BAGHDAD, May 8 (UPI) -- The likely release by Baghdad of a veteran Hezbollah commander accused of plotting to kill U.S. soldiers while operating with Iranian forces in Iraq won't do U.S.-Iraqi relations any good.
But it will also unleash the seasoned Lebanese clandestine operative, Ali Musa Daqduq, back into a region teetering on the brink of a multi-front conflict.
Iran and Hezbollah, its main Arab proxy, are involved in a string of covert operations across the region, such as stiffening the beleaguered minority Alawite regime of their ally, Syrian President Bashar al-Assad, against a 14-month-old uprising.
Daqduq is one of Hezbollah's most experienced covert operatives and according to the U.S. military was sent to Iraq in 2005, then under U.S. occupation, to help Iran's al-Quds Force, an elite unit of the Revolutionary Guards Corps and its covert arm, train Iraqi Shiites to fight the Americans.
Daqduq was captured by U.S. forces in the southern city of Basra in March 2007 and charged with masterminding an attack two months earlier in which Iraqi Shiites wearing U.S. uniforms kidnapped and killed five American soldiers.

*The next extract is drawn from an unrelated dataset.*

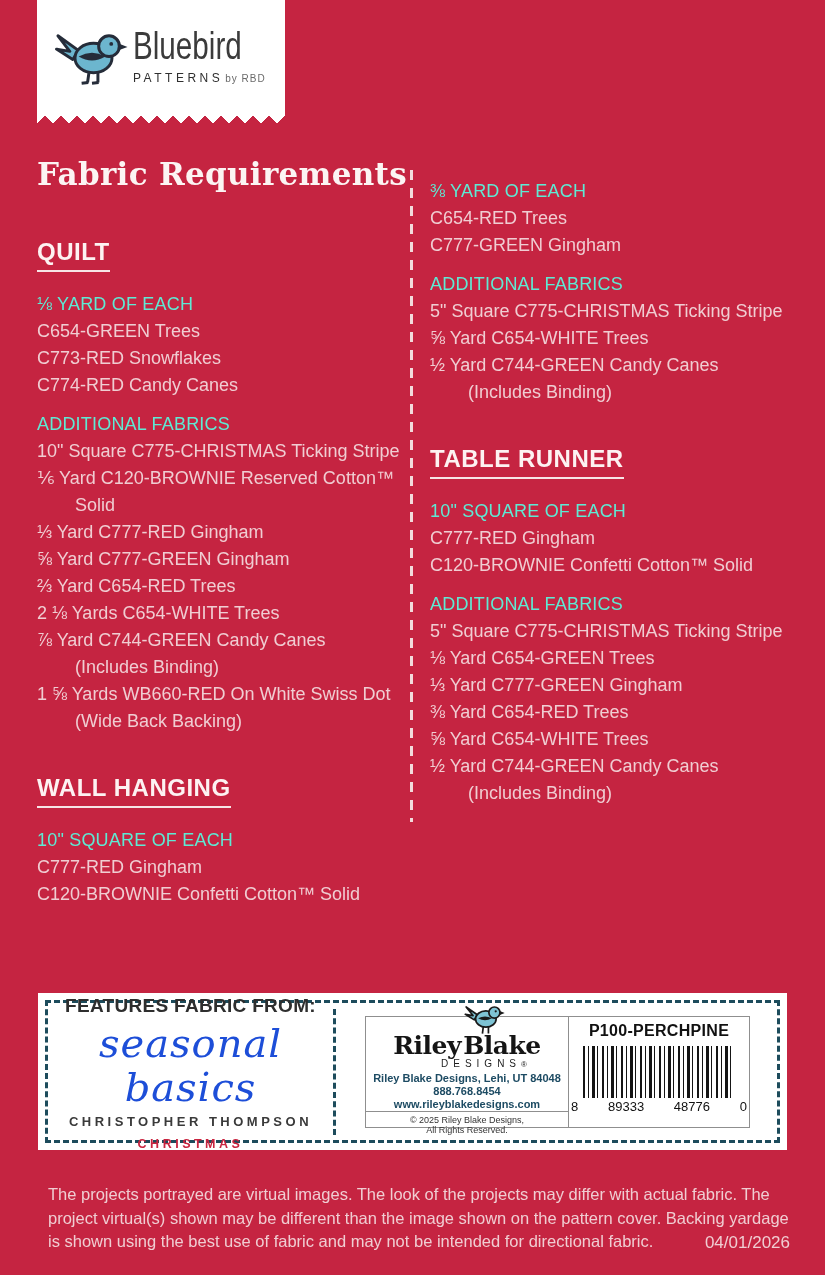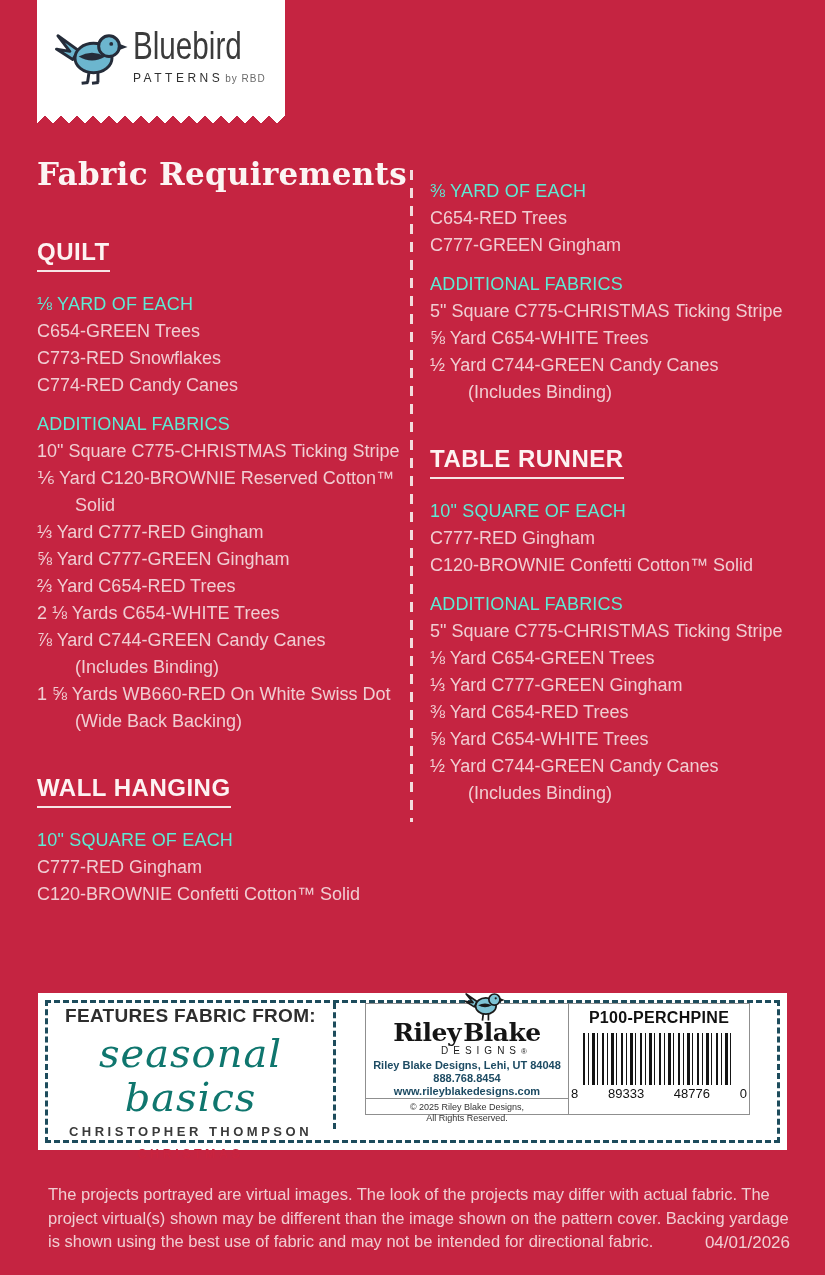"FEATURES FABRIC FROM:" .panel-inner { align-items: flex-start -> center }
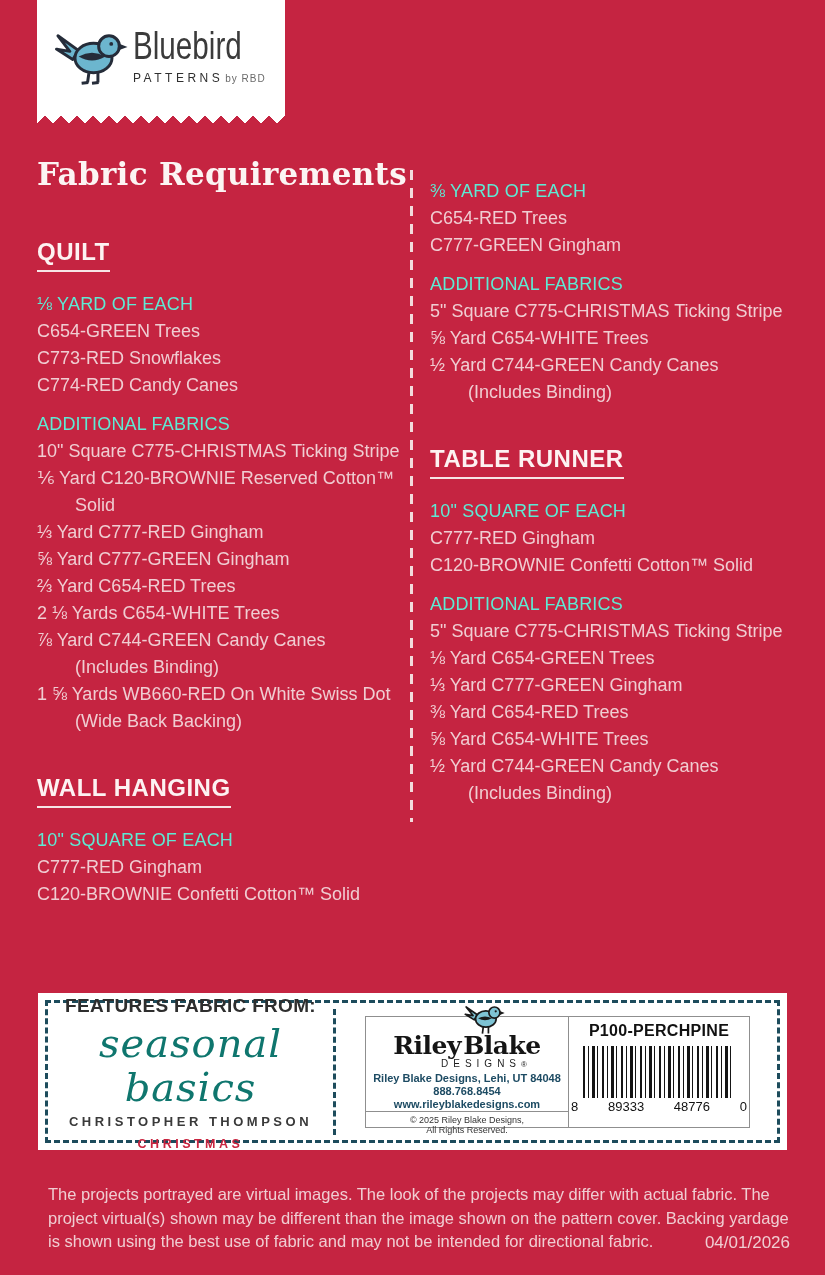"seasonal basics" .collection-script { color: #0f766e -> #1d4ed8 }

He was considered a prize catch. For weeks he pretended to be deaf and dumb, refusing to talk because he feared his distinctive south Lebanese accent would give him away.
U.S. authorities held onto him right up until the last U.S. troops withdrew from Iraq in mid-December. But putting him on trial was stymied by an array of legal obstacles.

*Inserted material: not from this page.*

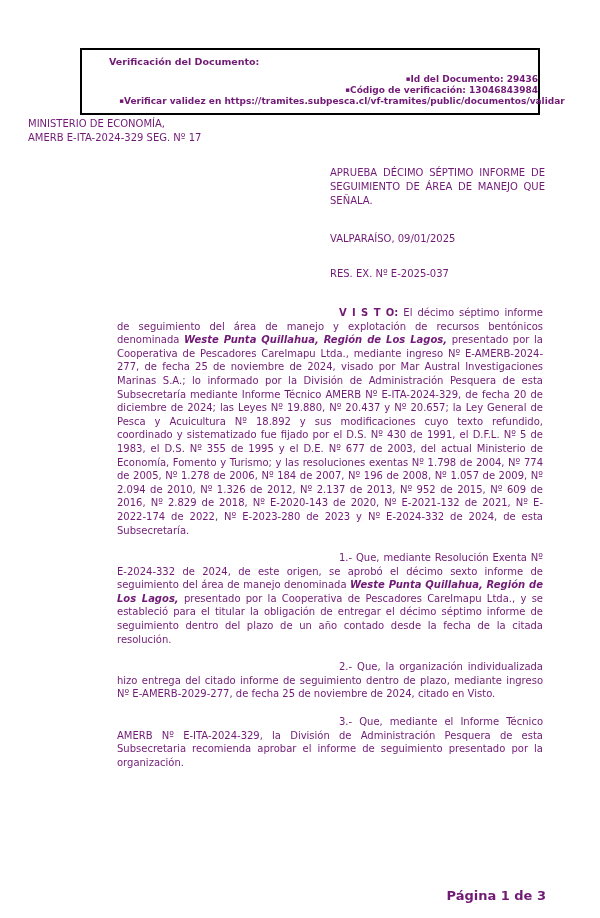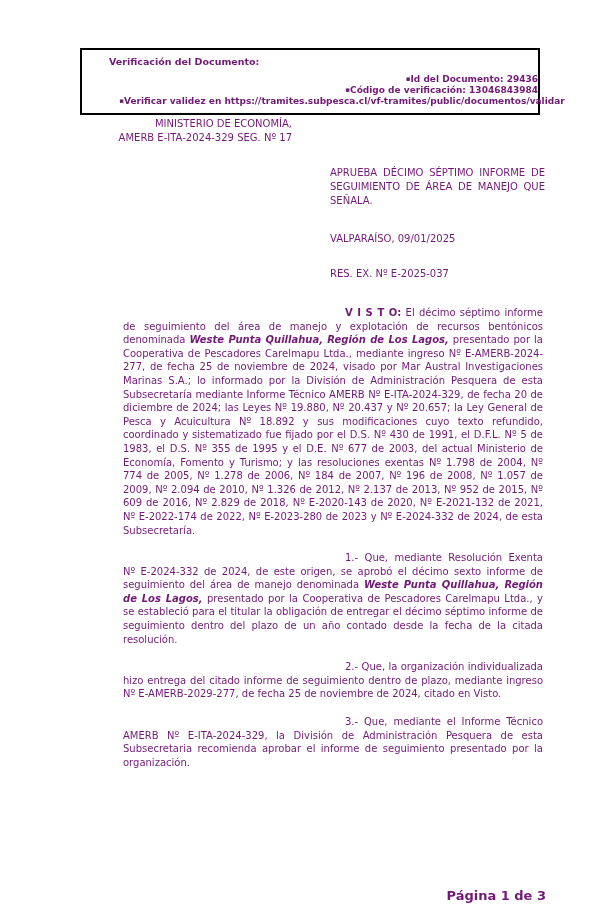"MINISTERIO DE ECONOMÍA," .letterhead { text-align: right -> left }
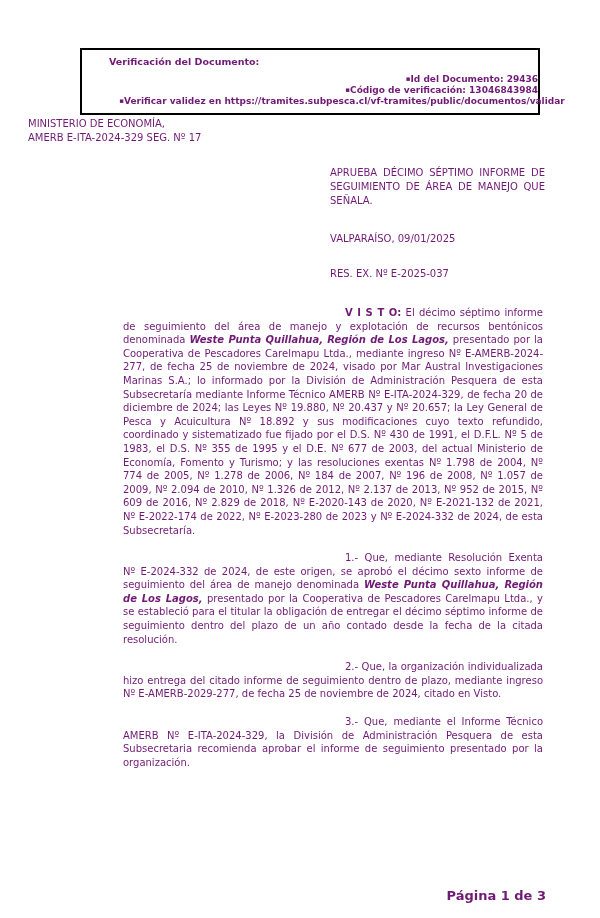"V I S T O:" .par { margin: 0 0 14px 16px -> 0 0 14px 10px }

The administration of President George W. Bush wanted to try him in a U.S. criminal court.
But under a 2008 status-of-forces security agreement the Americans could not take Daqduq out of Iraq without Baghdad's permission.
When President Barack Obama took office he wanted to put Daqduq in the dock in an unprecedented military tribunal on U.S. soil. U.S. lawmakers blocked that fearing terrorist trials carried too many risks.
But with U.S. forces pulling out of Iraq, the Shiite-dominated government of Prime Minister Nouri al-Maliki, under growing Iranian influence, refused to allow the Americans to take Daqduq out of the country to stand trial.
Daqduq was the last prisoner the Americans handed over to Iraq's Justice Ministry Dec. 16, two days before the last U.S. soldier departed.
The Obama administration was assured "he will be tried for his crimes."
But Daqduq was only charged with entering Iraq illegally with a forged passport, which carries a maximum sentence of five years on conviction.
On Monday, an Iraqi court ruled Daqduq should be released because of "a lack of evidence."
That was no doubt due in large part to the fact the Americans refused to share evidence with the Iraqis because it included highly sensitive intelligence.
It's not clear when Daqduq will actually be released. But U.S. Republicans -- and quite a few Western intelligence officials -- believe it's only a matter of time before an operative with Daqduq's vast experience will be back in the field.
The conflict in Syria, eliminating key opponents of the regime, seems tailor-made for Daqduq's deadly skills and clandestine instincts.
He's probably one of the most experienced covert operators in a region replete with such men.
Daqduq has been with Hezbollah since the Revolutionary Guards set it up in south Lebanon after the 1982 Israeli invasion.
He's hard core and was a close associate of Imad Mughniyeh, Hezbollah's iconic military chief, and was a senior figure in the special operations unit Mughniyeh set up in the 1980s.
Mughniyeh, the Americans' No. 1 enemy until Osama bin Laden came along in the late 1990s, was assassinated in Damascus, Syria's capital, Feb.12, 2008.
His associates all hold high rank in Hezbollah now, and Daqduq probably does too.
"Hezbollah's as bad as it gets, and Daqduq's as bad as Hezbollah gets," observed Andrew C. McCarthy, a senior fellow at the National Review Institute.
At one point, Daqduq headed the security unit guarding Hezbollah leader Sheik Hassan Nasrallah. "He ran Hezbollah's most lethal cells," says McCarthy.
Hezbollah is widely reported to have provided its fighters to back up Assad's forces. Syria is Iran's sole Arab friend, in an alliance forged by Assad's late father, Hafez, in 1980.
Syria, with neighboring Iraq, is Tehran's gateway to Lebanon and the eastern Mediterranean, and Shiite Iran cannot afford to have the country fall under the rule of Sunnis championed by Saudi Arabia, its arch-rival.